Others note that Davies was responsible for recruiting noted Philadelphia architect Robert Venturi in 1996 to overhaul the museum's La Jolla headquarters, originally designed as a residence by Irving Gill, the region's most famous homegrown architect. The Venturi remodel, hailed by some, drew brickbats from many others, including a reviewer from Art in America, who noted in July 1997 that "Venturi's postmodern playfulness here goes awry in the bombastic and overbearing entry court. Huge Dalmatian spots pattern the terrazzo floor, and an irregular star-shaped clerestory above dangles a wavy, perforated, patterned fin -- its edges outlined in neon -- from each of its seven ribs."
Winton says that's a foreboding precedent.
"My opinion is Gluckman got a nice vacation in Southern California to come defend his building, and if it gets built we will have 20 to 30 years of horror to have to look at. It'll probably take at least that long for us to get it torn down. Once something is up, it's very difficult to get it removed."
Winton was present at an October 16 hearing on the project held by the city's redevelopment arm, the Centre City Development Corporation, which reviewed the plan and gave it a hasty thumbs-up prior to sending it on to the city council, which is now set to hear the item November 26. If the plan is approved by the council, the site would be donated to the city by the depot's owner, real estate giant Catellus, Inc.; the city would then lease the property to the museum until 2091. Winton says the CCDC board made it clear it was on the side of the development and refused to give opponents a fair hearing.
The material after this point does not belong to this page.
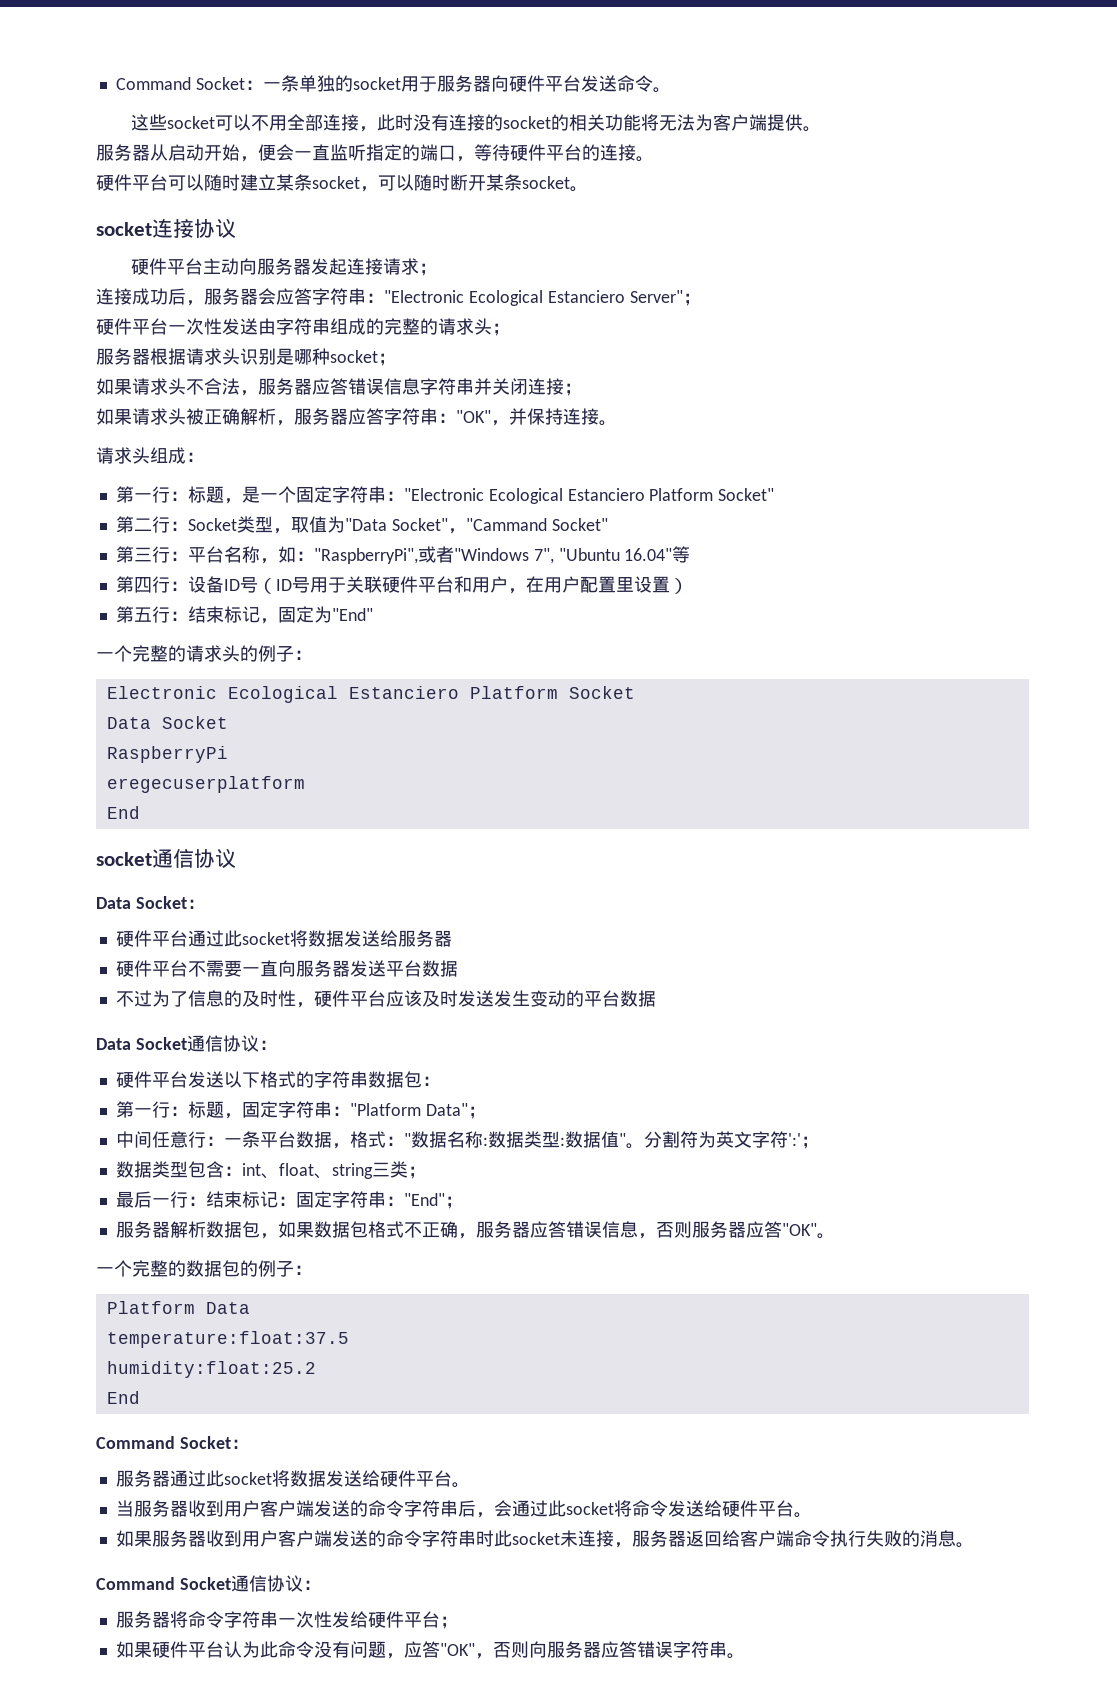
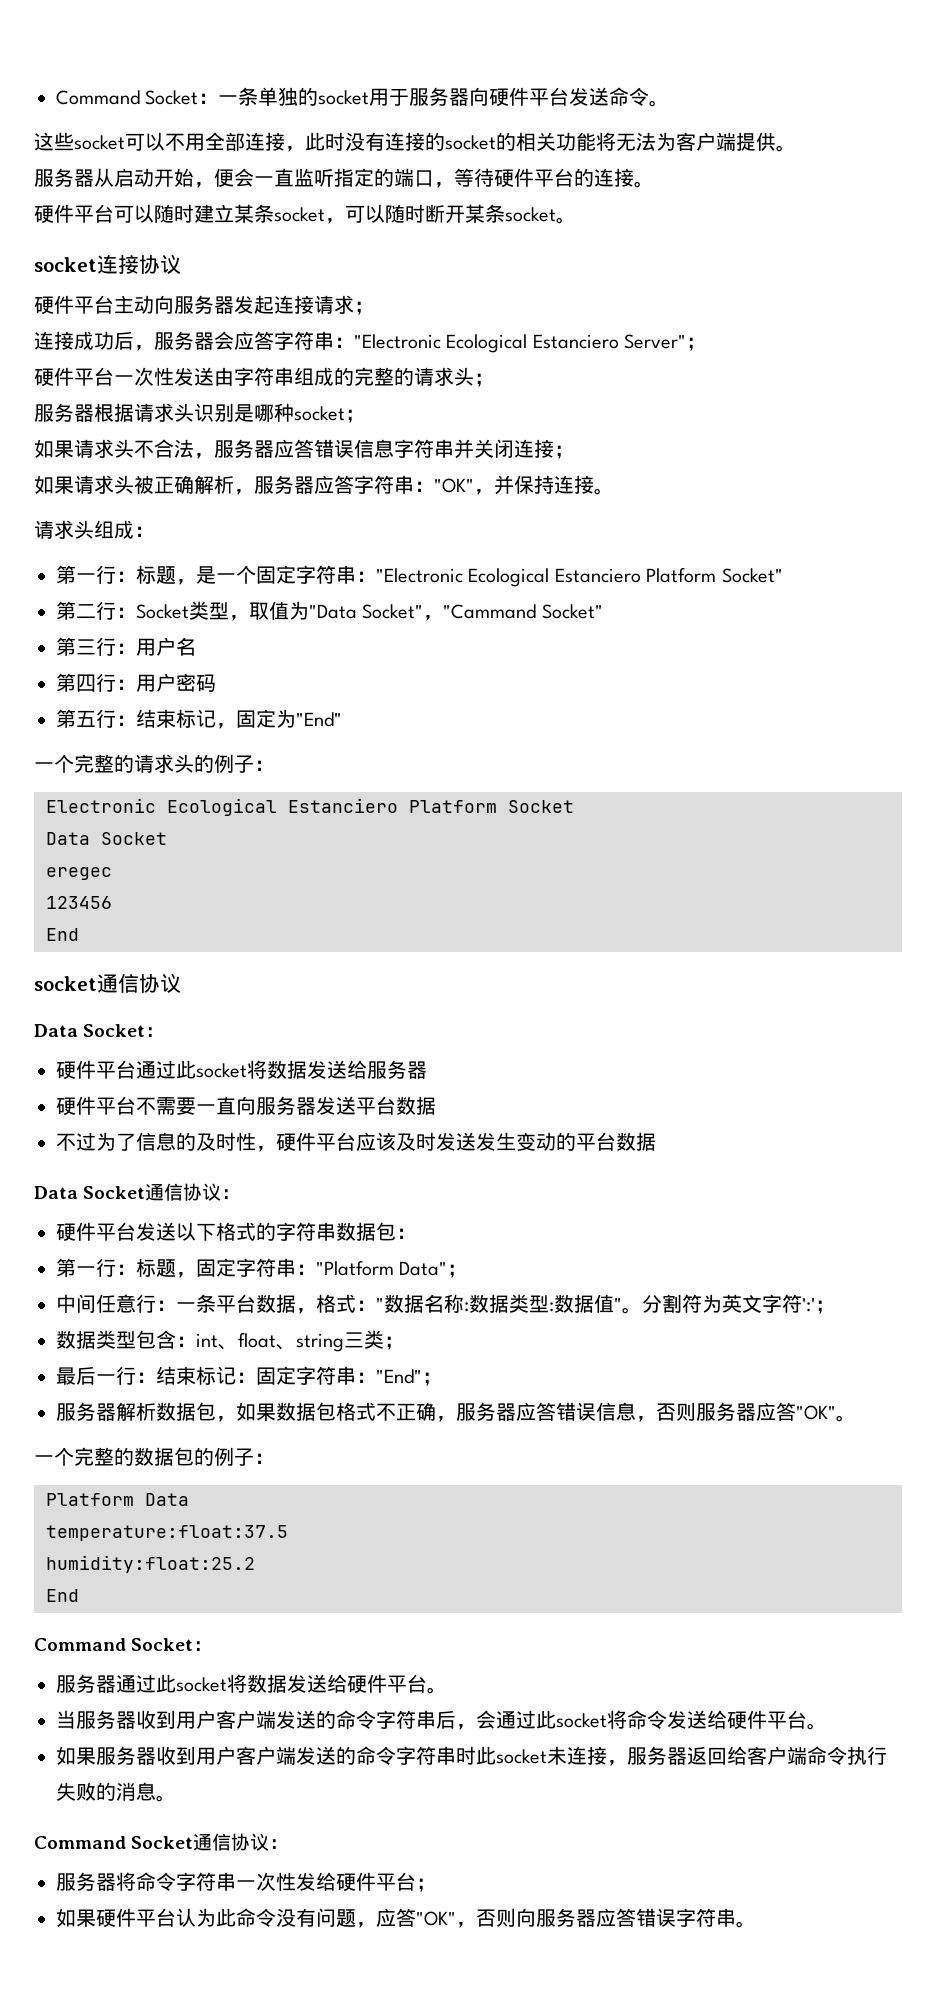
[187,546,691,564] [115,576,688,594] 平台名称，如："RaspberryPi",或者"Windows 7", "Ubuntu 16.04"等 // 第四行：设备ID号（ID号用于关联硬件平台和用户，在用户配置里设置） -> [136,637,196,656] [56,673,216,692] 用户名 // 第四行：用户密码
[106,746,228,763] [106,776,305,793] RaspberryPi // eregecuserplatform -> [46,867,112,880] [46,896,112,909] eregec // 123456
"It was old home week," according to Winton, who says she looked on in chagrin as CCDC board members openly alluded to social and personal relationships they had with museum backers. "You could hear the cash registers jingle. I don't think that it's covert. It's quite overt. They get invited to places, they go to dinners. They are invited to museum welcoming parties. The social scene. This is very important to some people."
One board member, attorney Victor Vilaplana, declared he would recuse himself from voting on the issue, then went on to tell his colleagues about the project's great merits. "Mr. Chair, because of my prior and current relationship with the museum and the museum's counsel, I am going to disqualify myself from the vote for the project, which I do think is a terrific and wonderful cultural and architectural addition to San Diego."
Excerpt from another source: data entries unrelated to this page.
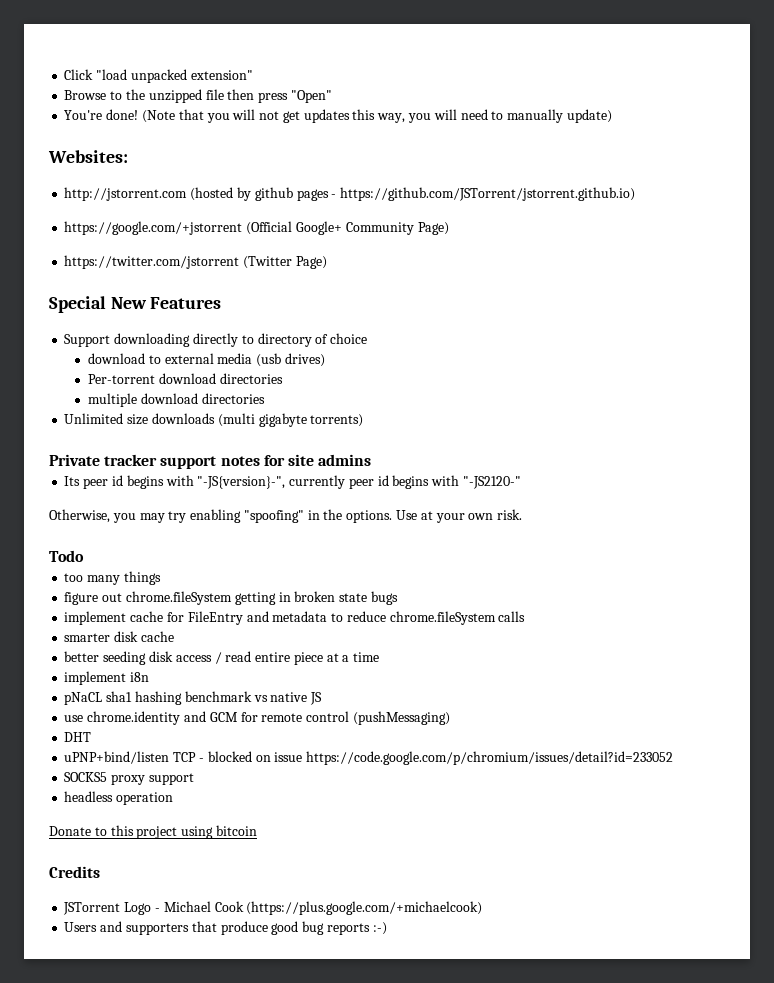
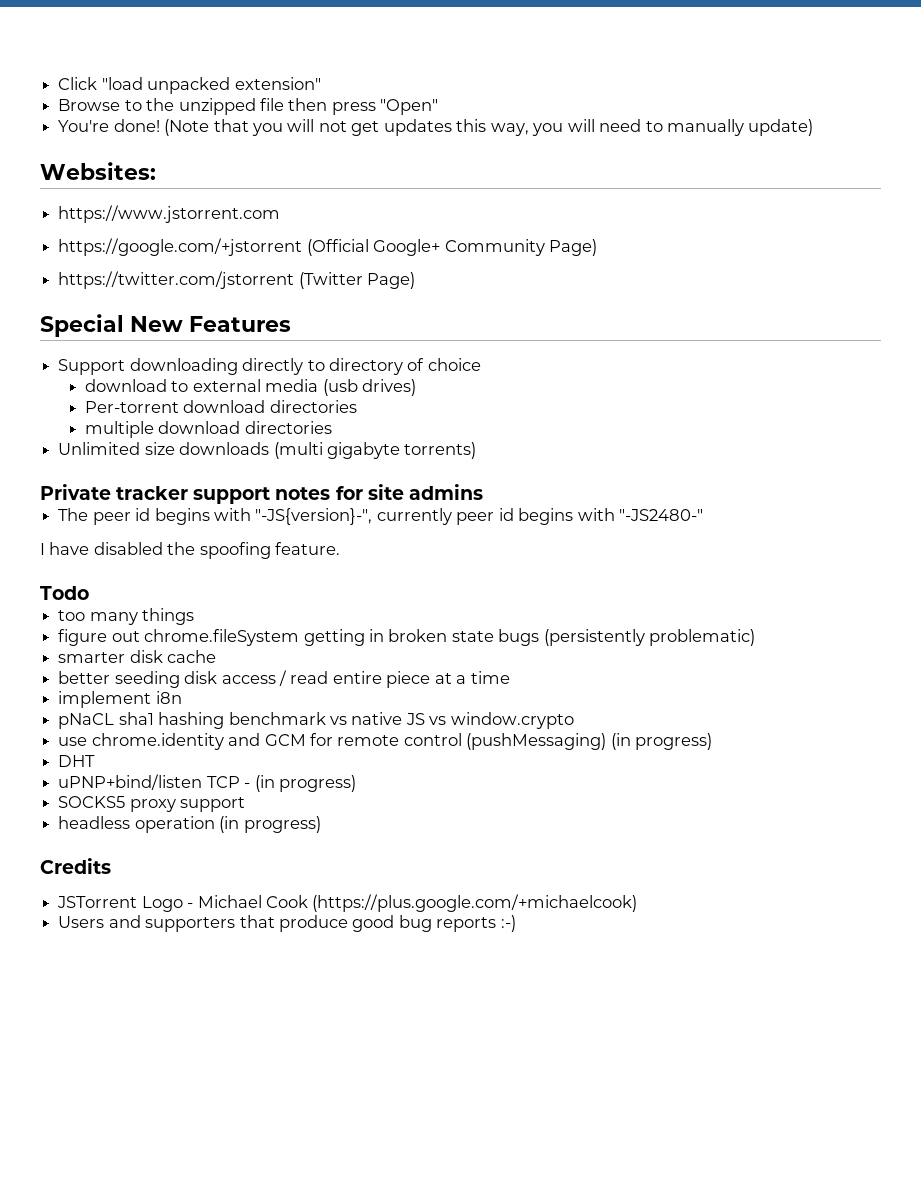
[64,187,636,201] http://jstorrent.com (hosted by github pages - https://github.com/JSTorrent/jstorrent.github.io) -> [58,205,281,223] https://www.jstorrent.com
[64,476,81,486] Its -> [58,508,89,521] The
[462,476,521,489] [49,509,523,523] "-JS2120-" // Otherwise, you may try enabling "spoofing" in the options. Use at your own risk. -> [619,509,704,521] [40,542,341,559] "-JS2480-" // I have disabled the spoofing feature.
[64,611,526,625] // implement cache for FileEntry and metadata to reduce chrome.fileSystem calls -> [543,629,756,646] (persistently problematic)
(323, 698) none -> [429,712,574,729] vs window.crypto
(450, 718) none -> [610,733,713,750] (in progress)
[207,751,674,765] blocked on issue https://code.google.com/p/chromium/issues/detail?id=233052 -> [254,775,356,792] (in progress)
[49,825,257,839] // Donate to this project using bitcoin -> [219,816,321,833] (in progress)

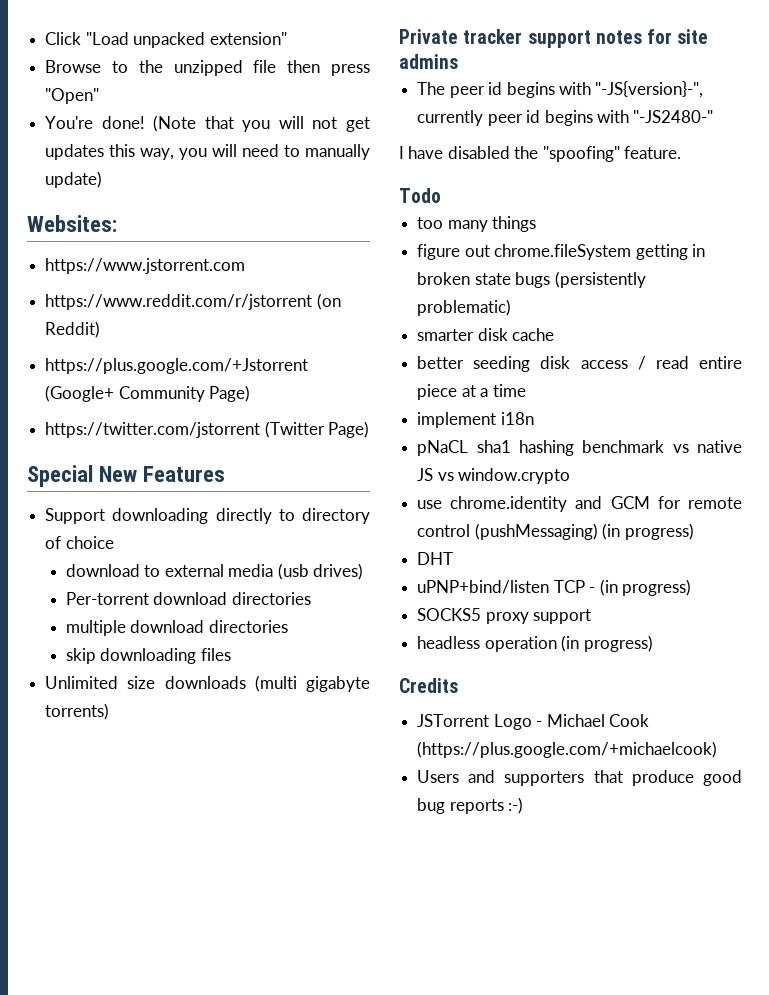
[101,77,143,90] "load -> [85,32,129,45] "Load
[58,238,441,256] https://google.com/+jstorrent (Official Google+ -> [45,293,341,310] [45,321,101,338] [45,358,309,374] [45,385,115,402] https://www.reddit.com/r/jstorrent (on Reddit) // https://plus.google.com/+Jstorrent (Google+
(332, 427) none -> [66,648,231,664] // skip downloading files
[199,542,271,559] spoofing -> [542,146,620,162] "spoofing"
[155,691,182,704] i8n -> [500,412,534,425] i18n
When museum president Pauline Foster went to the podium, she received a warm reception from the board. "[Foster] got up to speak and said, 'It's so nice to see you all again,'" Winton recalls, "and they all beamed back at her. When she said, 'It's so nice to see you again,' it wasn't very businesslike."
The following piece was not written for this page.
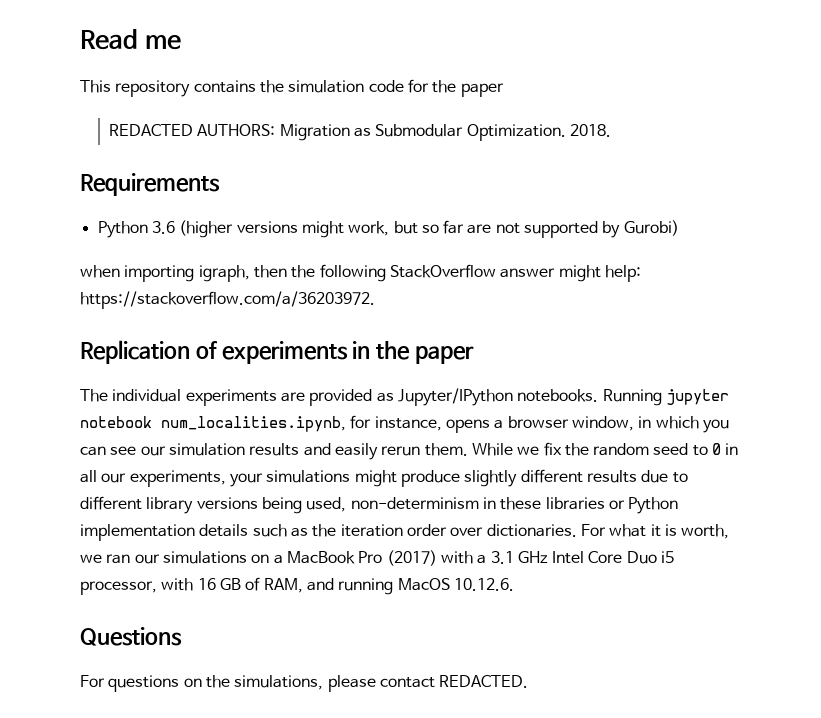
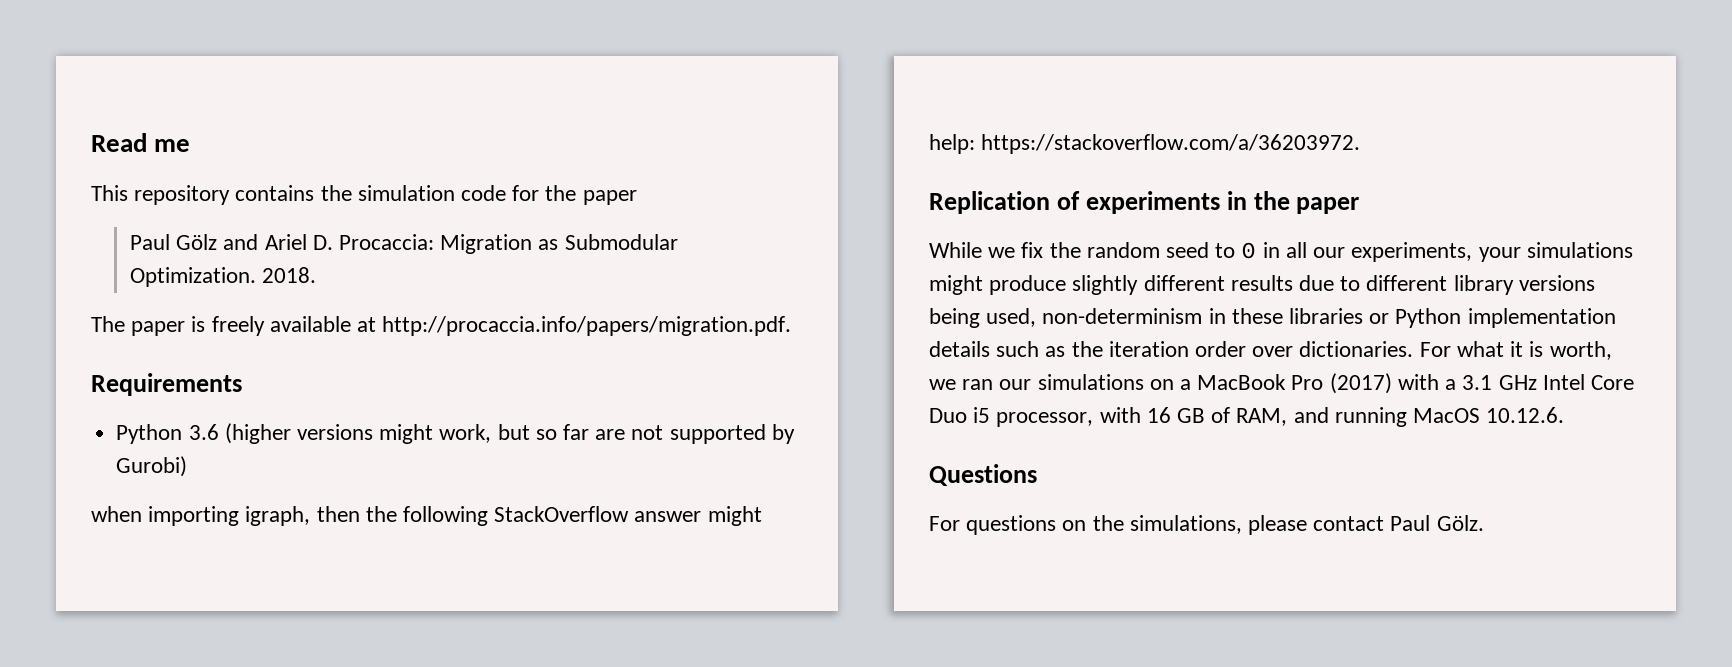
[108,124,276,136] REDACTED AUTHORS: -> [129,234,434,250] Paul Gölz and Ariel D. Procaccia:
(611, 130) none -> [91,316,792,336] // The paper is freely available at http://procaccia.info/papers/migration.pdf.
[80,388,729,406] [80,415,729,433] [80,443,468,460] The individual experiments are provided as Jupyter/IPython notebooks. Running jupyter notebook num_localities.ipynb, for instance, opens a browser window, in which you can see our simulation results and easily rerun them. -> (1360, 205) none
[439,675,529,688] REDACTED. -> [1390,515,1484,531] Paul Gölz.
Yet even as they fell into line for a six-to-nothing vote in favor of the building, several members of the CCDC board winced with displeasure over its design. "I support the project, but I have to be a little bit honest. When I look at the building, perhaps I don't have the architectural eye," said member Gil Johnson. "I support this, but I really do have some heartburn."
Chimed in board member Julie Dillon, "I guess I would say ditto to boardmember Johnson. I have had heartburn for quite a while, and everybody's heard me talk about this. I am also not an architect, but I am really concerned about the boxiness of it. I am fully in support of the project, but I am troubled by this building."
Project critic Bruce Coons, executive director of Save Our Heritage Organisation (SOHO), a pro-preservation advocacy group, argues that "The current design looks like the cooling tower of a power plant. This just doesn't make the grade as a great new piece of architecture or historic preservation. The early design has been watered down, and it's just become a boring, ugly appendage. It's an abomination, and almost everybody else agrees. We think San Diego deserves better."
Skeptics say they can't help comparing the situation to the long-standing controversy at the San Diego Unified School District. In that case, Superintendent Alan Bersin, backed by the Union-Tribune and various downtown business interests, along with his mother-in-law Pauline Foster, is pitted against the teachers' union and a variety of other critics of his policies regarding district purchasing, contracting, real estate development, and educational issues. Irwin Jacobs, for whom the depot museum is to be named, also is a major Bersin supporter; in 2000 Jacobs gave $100,000 to an ultimately unsuccessful effort to defeat Bersin's school-board foe, Frances O'Neill Zimmerman.
"It's very sad," concludes Winton. "We are not anti-art. That is the tack they took, accusing us of that, and it kind of threw me off base. We are not anti-art, we are anti-poor architecture."